In cavitation calculation, the inlet boundary condition is set as the total pressure inlet, which is consistent with the test, its value is 15,590 Pa, and the outlet is set as the mass flow rate, which is 0.88 m/s. In order to speed up convergence, the steady file without cavitation is taken as the initial file. The interface between the rotor and the stator and between the rotor and the inlet section is set to the frozen rotor mode, and the transient frozen rotor mode is set for unsteady calculation. The time step of unsteady cavitation calculation is set to 2 × 10−4 s. Except for the inducer and impeller rotor components, other components are set as the static region. The volute chamber is set as Counter Rotating Wall, and the convergence accuracy of static and unsteady calculation is 10−4 relative to the static domain.

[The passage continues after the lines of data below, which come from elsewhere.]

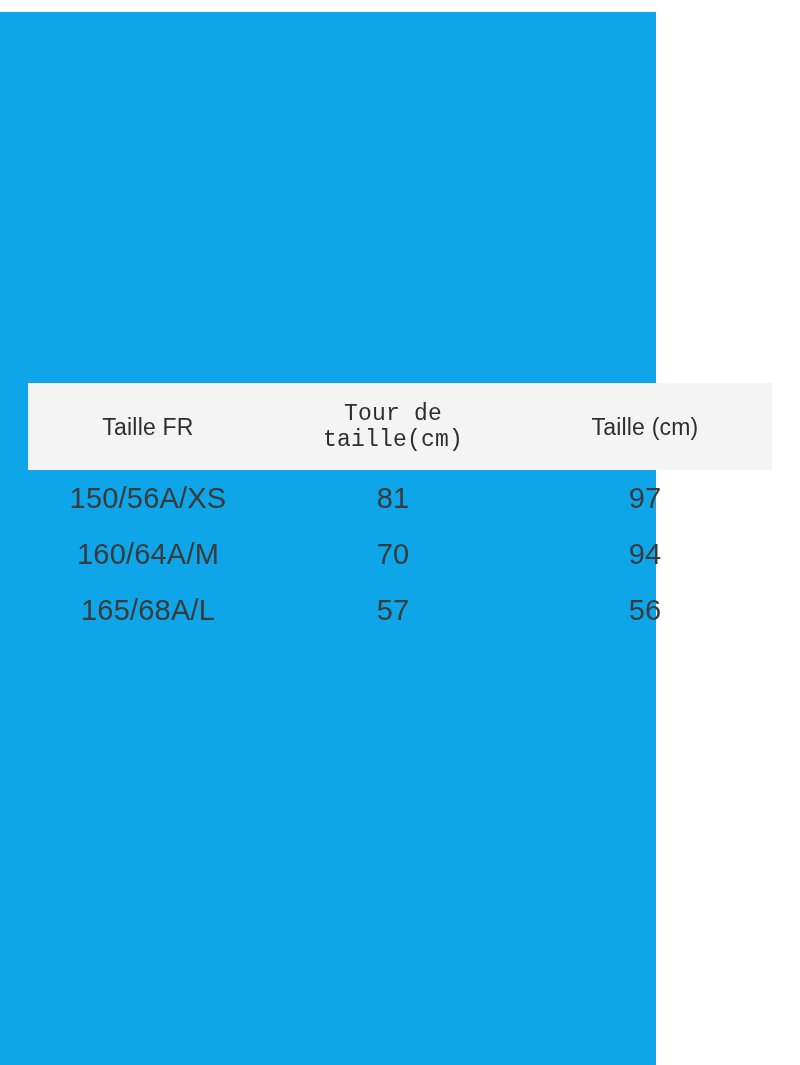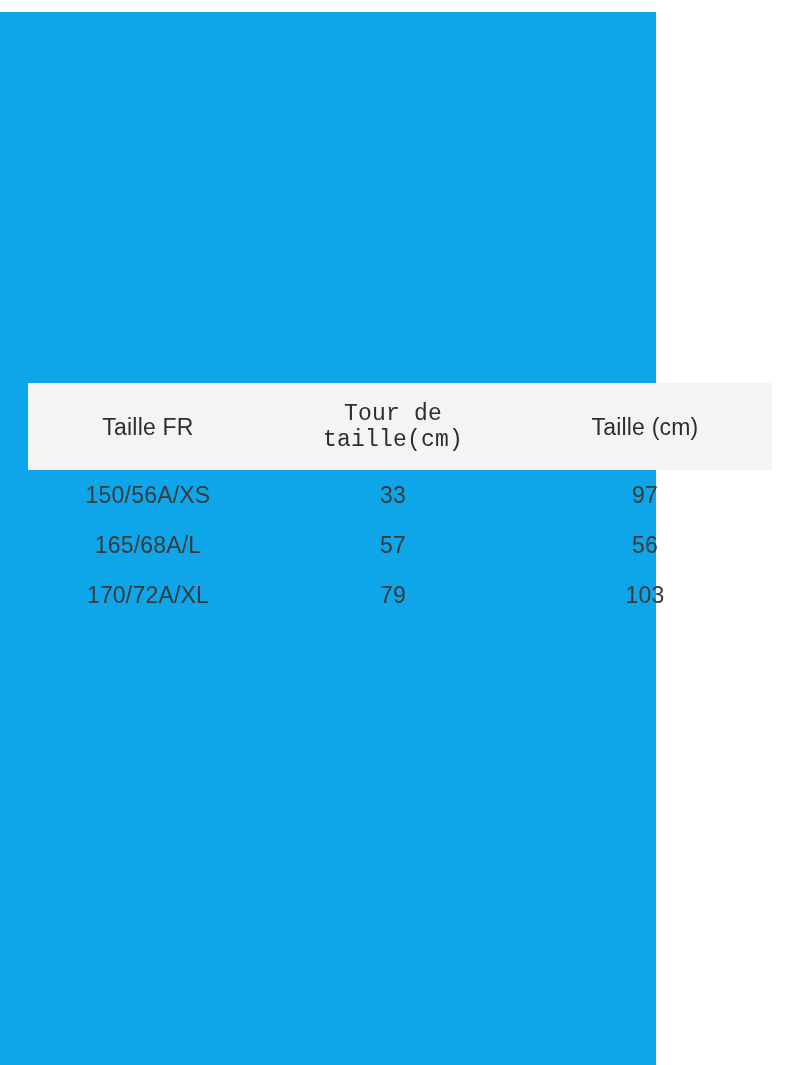"150/56A/XS" .size-table td { font-size: 23px -> 29px }
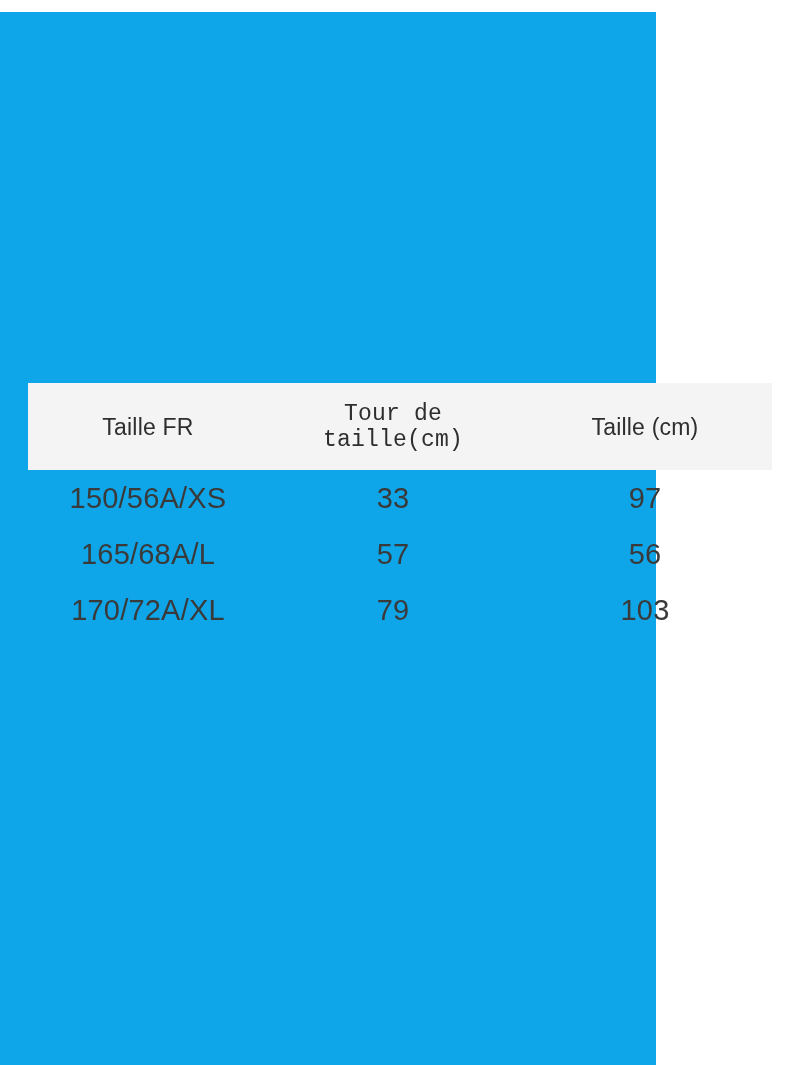"33" td { text: 33 -> 81 }
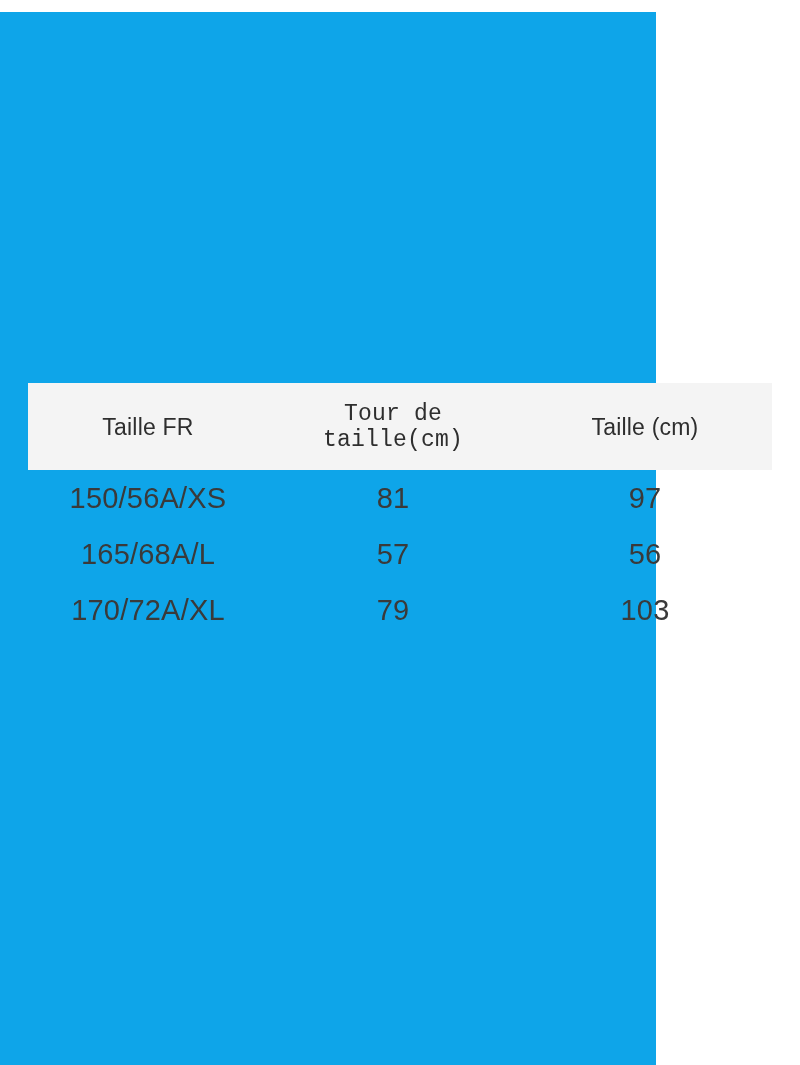"160/64A/M" tr { html: none -> <tr> <td>160/64A/M</td> <td>70</td> <td>94</td> </tr> }
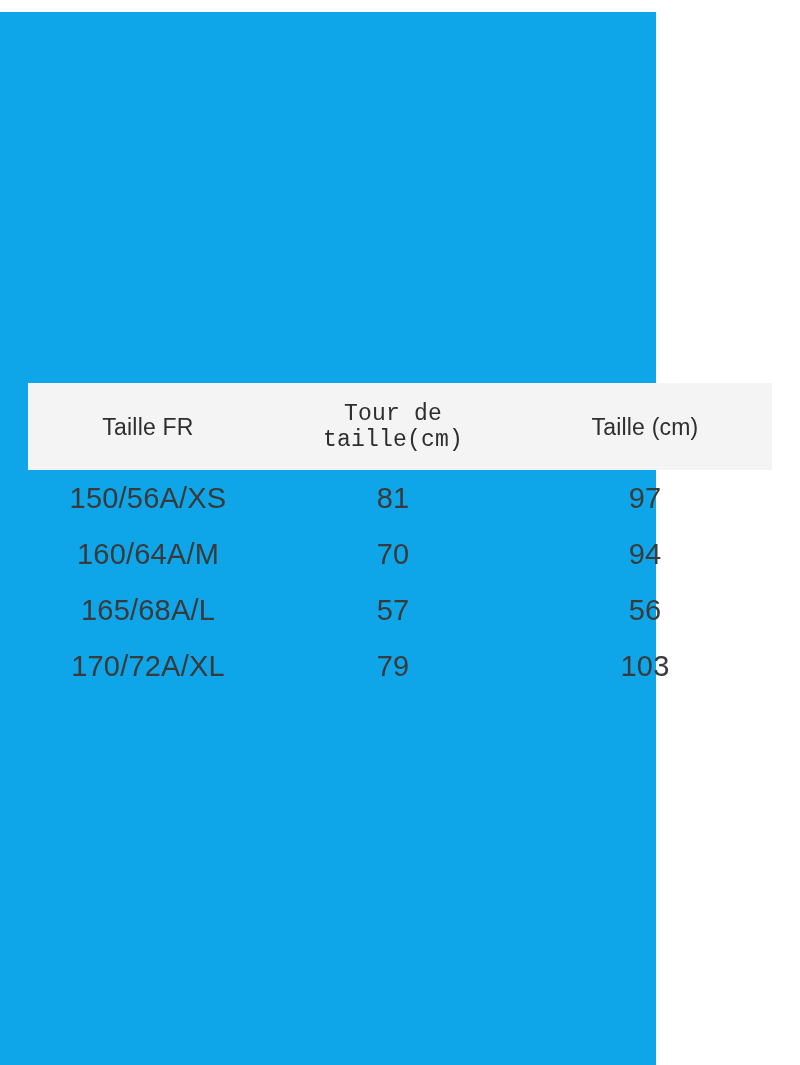"170/72A/XL" tr { html: <tr> <td>170/72A/XL</td> <td>79</td> <td>103</td> </tr> -> none }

4. Numerical Calculation and Analysis of Test Results

4.1. Reliability Analysis of Numerical Calculation Results

The centrifugal pump with a tip clearance (TC) of 0.2 mm is selected for experimental research and numerical calculation. The obtained external characteristic curves are shown in Figure 6.
The following conclusions can be drawn from Figure 6: (1) The H–Q curve obtained by numerical calculation and that obtained by experimental measurement have the same basic trend. (2) The splitter-bladed inducer has a slight positive slope under a small flow rate, which means that it is slightly unstable under a small flow rate, but the phenomenon is not particularly obvious. (3) The head obtained by numerical simulation is slightly higher than the measured results. The largest difference is 0.5 m, and the relative errors are all within 0.7%. This shows that the numerical results are consistent with the measured results, and the relative errors are small. (4) The η–Q curve obtained by numerical calculation is also consistent with that obtained by experimental measurement. The efficiency value obtained by numerical calculation is higher than that obtained by experiment. The efficiency point with the largest difference is 0.6, and its relative error is 2.3%. The reason for the large relative error is that many actual situations are ignored in the numerical calculation, such as the loss in the pipeline, the loss caused by the coordination error, etc. This error can be taken as a systematic error to realize the prediction data of this high-speed centrifugal pump in the numerical calculation. Through the comparison and analysis of numerical calculation and experimental measured values, it shows that numerical calculation can predict the performance of the high-speed centrifugal pump, and the results of numerical calculation under different TC in this paper are credible.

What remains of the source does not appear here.